What you have to do: How do the lines below between the ones holding "color:#f2f4f6; font-size:13px; line-height:12px;" and "width:11px; height:33px; border-left:1px", inclusive, read? Give them again exactly, with no other lines.
┌──
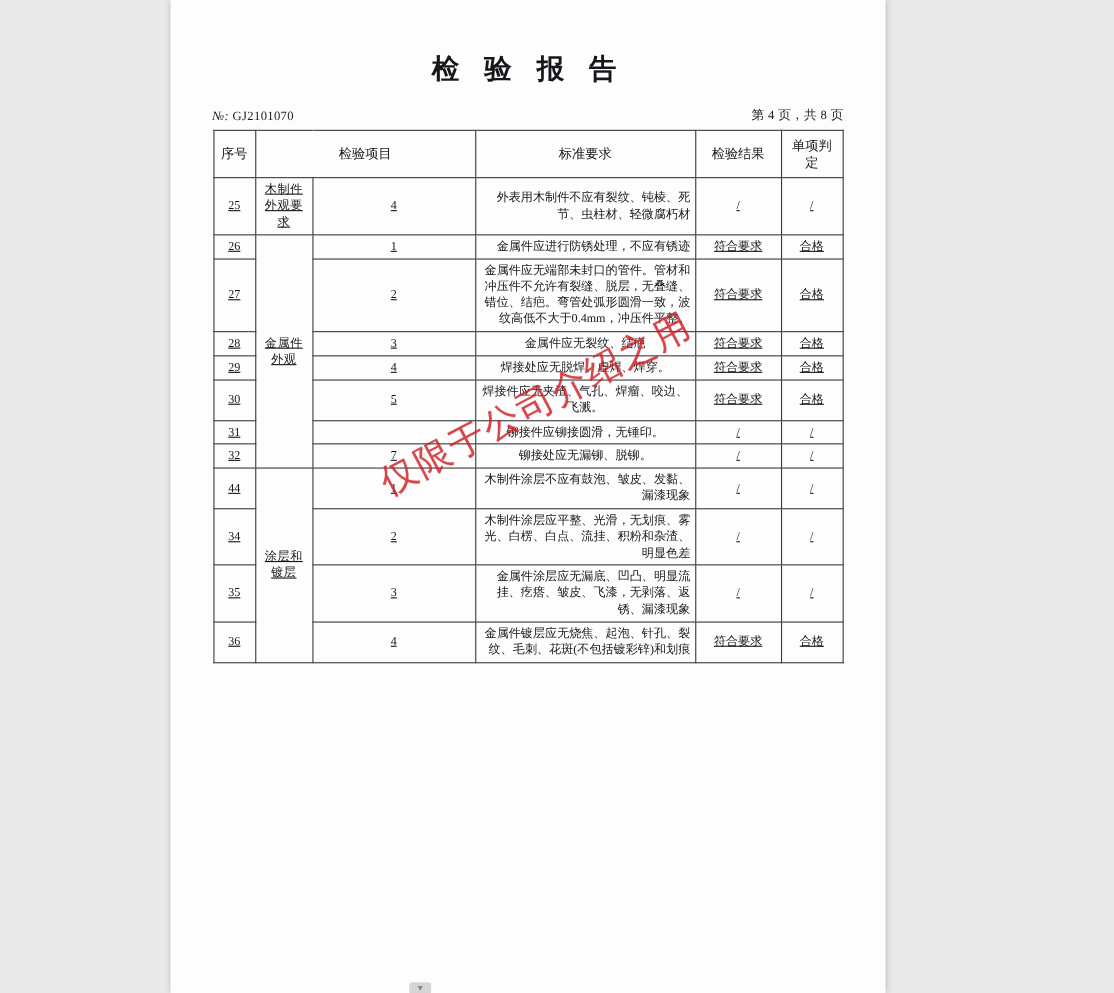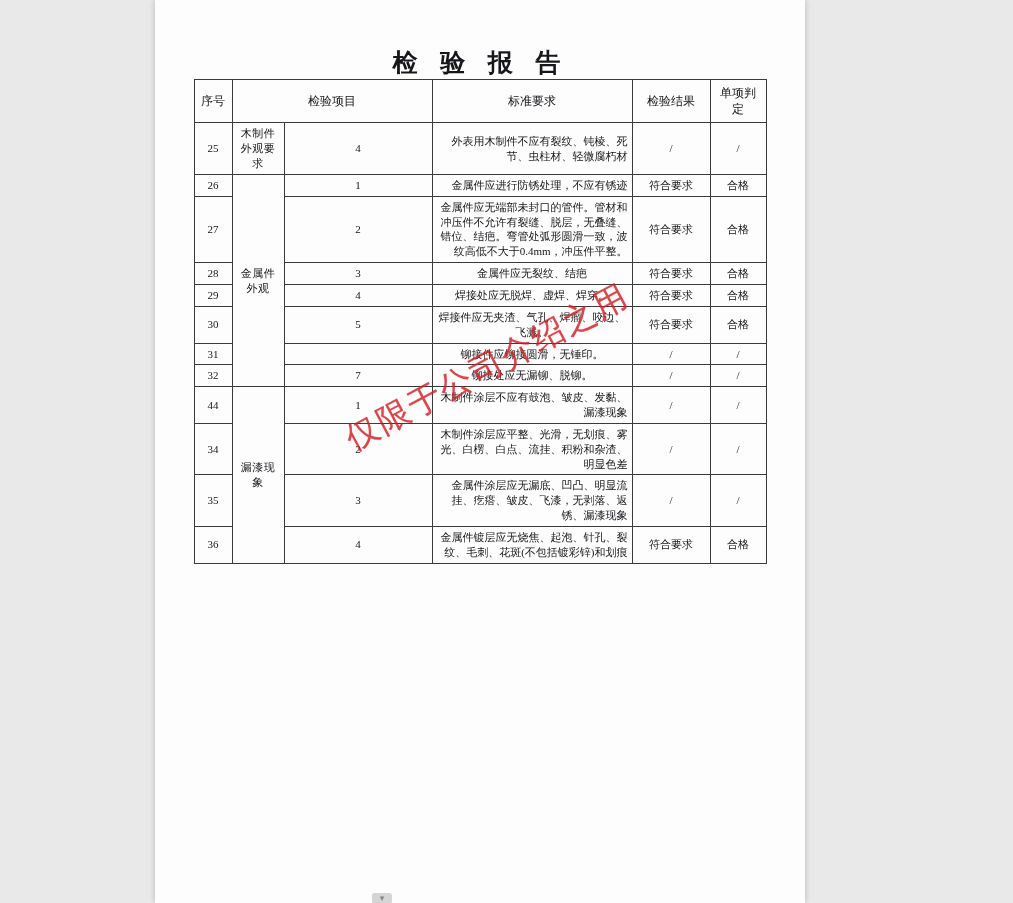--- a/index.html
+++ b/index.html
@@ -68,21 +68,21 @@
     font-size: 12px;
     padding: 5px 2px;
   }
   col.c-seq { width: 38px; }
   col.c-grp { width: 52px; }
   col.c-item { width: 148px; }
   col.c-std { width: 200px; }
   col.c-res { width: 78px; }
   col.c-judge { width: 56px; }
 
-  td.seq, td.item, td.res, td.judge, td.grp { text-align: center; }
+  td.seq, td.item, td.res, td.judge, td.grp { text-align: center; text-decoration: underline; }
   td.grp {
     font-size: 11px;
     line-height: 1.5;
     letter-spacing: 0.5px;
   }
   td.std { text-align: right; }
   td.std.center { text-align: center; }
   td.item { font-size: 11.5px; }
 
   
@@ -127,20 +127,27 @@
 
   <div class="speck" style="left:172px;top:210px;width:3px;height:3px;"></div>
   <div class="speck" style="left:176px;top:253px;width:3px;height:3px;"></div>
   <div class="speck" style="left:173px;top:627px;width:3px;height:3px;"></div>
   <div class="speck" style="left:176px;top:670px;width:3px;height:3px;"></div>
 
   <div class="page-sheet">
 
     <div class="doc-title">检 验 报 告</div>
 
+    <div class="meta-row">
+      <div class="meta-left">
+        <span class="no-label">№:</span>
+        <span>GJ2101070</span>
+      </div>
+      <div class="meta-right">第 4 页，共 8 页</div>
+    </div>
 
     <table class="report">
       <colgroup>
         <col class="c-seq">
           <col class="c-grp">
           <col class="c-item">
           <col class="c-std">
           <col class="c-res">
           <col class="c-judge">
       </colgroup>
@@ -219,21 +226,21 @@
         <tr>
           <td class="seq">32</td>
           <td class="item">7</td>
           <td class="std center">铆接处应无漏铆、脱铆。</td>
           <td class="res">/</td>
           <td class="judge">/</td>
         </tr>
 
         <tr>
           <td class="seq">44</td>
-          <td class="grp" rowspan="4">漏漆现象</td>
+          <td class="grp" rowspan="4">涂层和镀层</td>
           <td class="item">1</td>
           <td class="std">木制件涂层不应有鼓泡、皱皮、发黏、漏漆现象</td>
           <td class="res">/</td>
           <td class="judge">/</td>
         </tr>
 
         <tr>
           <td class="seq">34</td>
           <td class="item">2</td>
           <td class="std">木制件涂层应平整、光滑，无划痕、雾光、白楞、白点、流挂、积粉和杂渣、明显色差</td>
└──
┌──
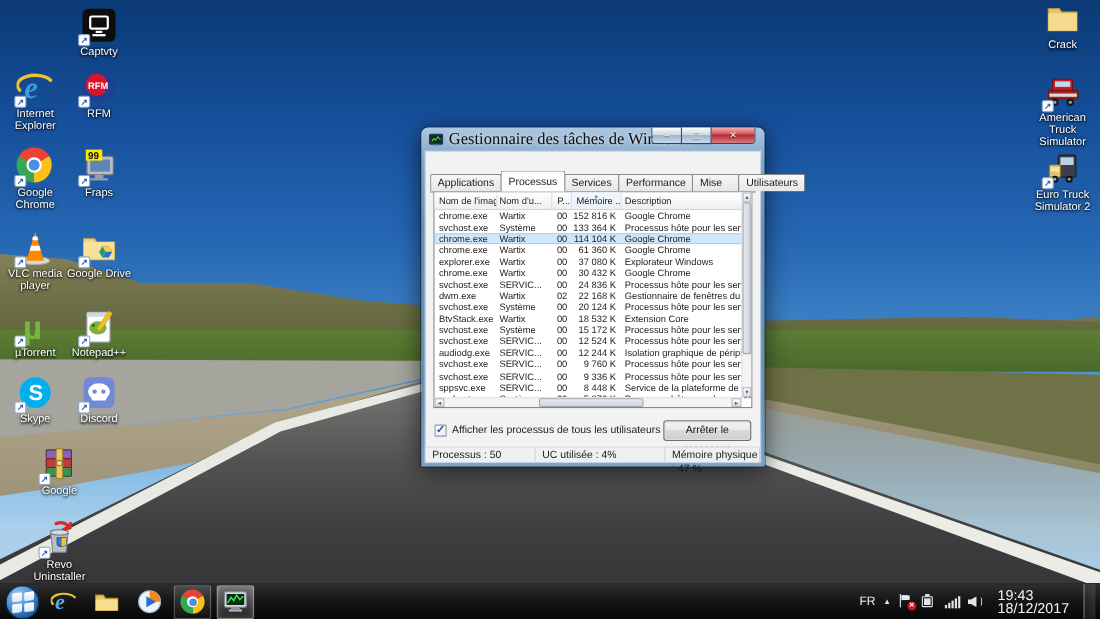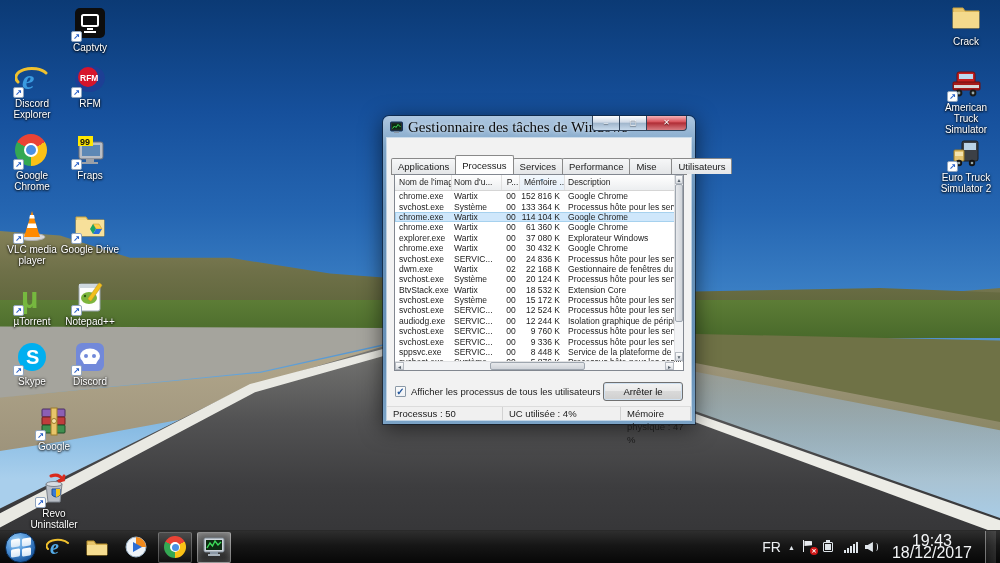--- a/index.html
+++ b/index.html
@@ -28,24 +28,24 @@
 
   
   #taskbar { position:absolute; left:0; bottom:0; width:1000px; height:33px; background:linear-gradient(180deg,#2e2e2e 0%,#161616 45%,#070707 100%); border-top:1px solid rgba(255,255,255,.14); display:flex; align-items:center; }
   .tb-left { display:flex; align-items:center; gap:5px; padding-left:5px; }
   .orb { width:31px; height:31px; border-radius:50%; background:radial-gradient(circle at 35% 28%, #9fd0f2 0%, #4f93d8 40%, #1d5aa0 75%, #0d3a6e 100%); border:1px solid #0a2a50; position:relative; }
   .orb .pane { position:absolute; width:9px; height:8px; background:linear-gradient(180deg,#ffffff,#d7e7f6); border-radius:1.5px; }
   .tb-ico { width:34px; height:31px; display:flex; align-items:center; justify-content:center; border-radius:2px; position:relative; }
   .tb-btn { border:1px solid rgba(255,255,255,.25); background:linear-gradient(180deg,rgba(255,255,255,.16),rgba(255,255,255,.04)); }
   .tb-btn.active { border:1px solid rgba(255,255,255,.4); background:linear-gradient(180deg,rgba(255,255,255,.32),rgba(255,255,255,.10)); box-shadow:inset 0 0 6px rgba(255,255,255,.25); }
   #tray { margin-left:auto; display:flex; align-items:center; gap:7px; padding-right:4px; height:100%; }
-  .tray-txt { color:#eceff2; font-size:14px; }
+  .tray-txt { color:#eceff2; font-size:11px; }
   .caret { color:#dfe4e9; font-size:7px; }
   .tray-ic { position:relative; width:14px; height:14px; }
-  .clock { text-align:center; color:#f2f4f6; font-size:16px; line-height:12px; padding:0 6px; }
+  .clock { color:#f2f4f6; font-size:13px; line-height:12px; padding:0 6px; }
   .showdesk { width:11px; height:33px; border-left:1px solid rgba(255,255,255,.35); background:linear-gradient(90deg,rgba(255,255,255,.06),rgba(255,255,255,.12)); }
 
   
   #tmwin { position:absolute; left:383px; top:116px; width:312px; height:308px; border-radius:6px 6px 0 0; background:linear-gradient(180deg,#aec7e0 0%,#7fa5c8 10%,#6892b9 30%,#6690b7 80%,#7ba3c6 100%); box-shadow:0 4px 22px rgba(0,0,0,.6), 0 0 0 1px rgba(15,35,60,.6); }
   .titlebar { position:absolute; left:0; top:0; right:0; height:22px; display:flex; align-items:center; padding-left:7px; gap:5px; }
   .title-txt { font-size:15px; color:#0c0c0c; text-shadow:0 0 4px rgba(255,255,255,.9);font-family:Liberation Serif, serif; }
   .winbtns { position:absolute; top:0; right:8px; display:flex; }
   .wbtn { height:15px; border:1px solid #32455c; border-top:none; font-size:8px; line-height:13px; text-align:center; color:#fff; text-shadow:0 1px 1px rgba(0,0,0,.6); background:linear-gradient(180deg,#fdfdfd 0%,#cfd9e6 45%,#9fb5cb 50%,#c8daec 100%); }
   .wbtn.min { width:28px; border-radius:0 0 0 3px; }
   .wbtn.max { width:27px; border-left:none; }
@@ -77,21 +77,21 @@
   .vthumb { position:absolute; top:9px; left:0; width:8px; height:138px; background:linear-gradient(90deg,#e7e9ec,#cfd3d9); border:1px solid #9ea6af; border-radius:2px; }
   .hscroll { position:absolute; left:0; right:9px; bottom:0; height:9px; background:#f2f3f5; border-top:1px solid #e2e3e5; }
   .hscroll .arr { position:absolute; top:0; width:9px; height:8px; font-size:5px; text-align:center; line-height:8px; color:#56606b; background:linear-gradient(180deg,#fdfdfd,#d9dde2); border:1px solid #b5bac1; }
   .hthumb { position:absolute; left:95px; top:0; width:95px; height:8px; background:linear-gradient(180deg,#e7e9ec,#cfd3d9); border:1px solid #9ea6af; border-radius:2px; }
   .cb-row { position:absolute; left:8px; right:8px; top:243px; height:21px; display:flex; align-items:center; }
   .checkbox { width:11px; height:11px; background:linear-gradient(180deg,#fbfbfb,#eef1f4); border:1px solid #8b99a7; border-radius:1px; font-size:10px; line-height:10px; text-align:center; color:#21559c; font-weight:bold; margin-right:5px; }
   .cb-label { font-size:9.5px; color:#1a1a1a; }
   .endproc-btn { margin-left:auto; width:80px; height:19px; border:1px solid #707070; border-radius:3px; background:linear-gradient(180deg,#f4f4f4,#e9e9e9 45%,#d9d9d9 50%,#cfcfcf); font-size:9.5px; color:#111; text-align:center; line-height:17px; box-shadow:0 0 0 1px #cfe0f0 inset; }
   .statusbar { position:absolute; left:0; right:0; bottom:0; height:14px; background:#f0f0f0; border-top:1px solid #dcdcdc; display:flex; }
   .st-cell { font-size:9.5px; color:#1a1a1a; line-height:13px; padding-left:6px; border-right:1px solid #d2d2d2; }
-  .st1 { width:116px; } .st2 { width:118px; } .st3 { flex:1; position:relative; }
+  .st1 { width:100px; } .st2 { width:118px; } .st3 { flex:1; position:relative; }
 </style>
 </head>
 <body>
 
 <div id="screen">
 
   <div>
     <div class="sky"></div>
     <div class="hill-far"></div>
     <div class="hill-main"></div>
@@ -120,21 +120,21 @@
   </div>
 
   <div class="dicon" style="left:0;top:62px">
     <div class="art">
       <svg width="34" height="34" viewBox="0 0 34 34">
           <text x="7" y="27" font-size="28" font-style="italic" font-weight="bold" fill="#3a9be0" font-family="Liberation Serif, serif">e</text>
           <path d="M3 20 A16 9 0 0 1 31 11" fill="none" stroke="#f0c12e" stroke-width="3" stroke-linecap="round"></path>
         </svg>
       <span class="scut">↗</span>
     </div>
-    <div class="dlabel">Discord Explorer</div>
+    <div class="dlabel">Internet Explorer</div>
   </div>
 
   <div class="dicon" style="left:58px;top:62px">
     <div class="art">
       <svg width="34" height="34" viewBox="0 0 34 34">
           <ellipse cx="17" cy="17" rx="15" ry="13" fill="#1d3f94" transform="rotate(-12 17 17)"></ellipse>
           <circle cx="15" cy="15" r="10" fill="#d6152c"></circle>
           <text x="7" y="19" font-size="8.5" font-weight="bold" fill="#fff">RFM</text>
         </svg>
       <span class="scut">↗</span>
└──
Exercise answer:
+  .clock { color:#f2f4f6; font-size:13px; line-height:12px; padding:0 6px; }
   .showdesk { width:11px; height:33px; border-left:1px solid rgba(255,255,255,.35); background:linear-gradient(90deg,rgba(255,255,255,.06),rgba(255,255,255,.12)); }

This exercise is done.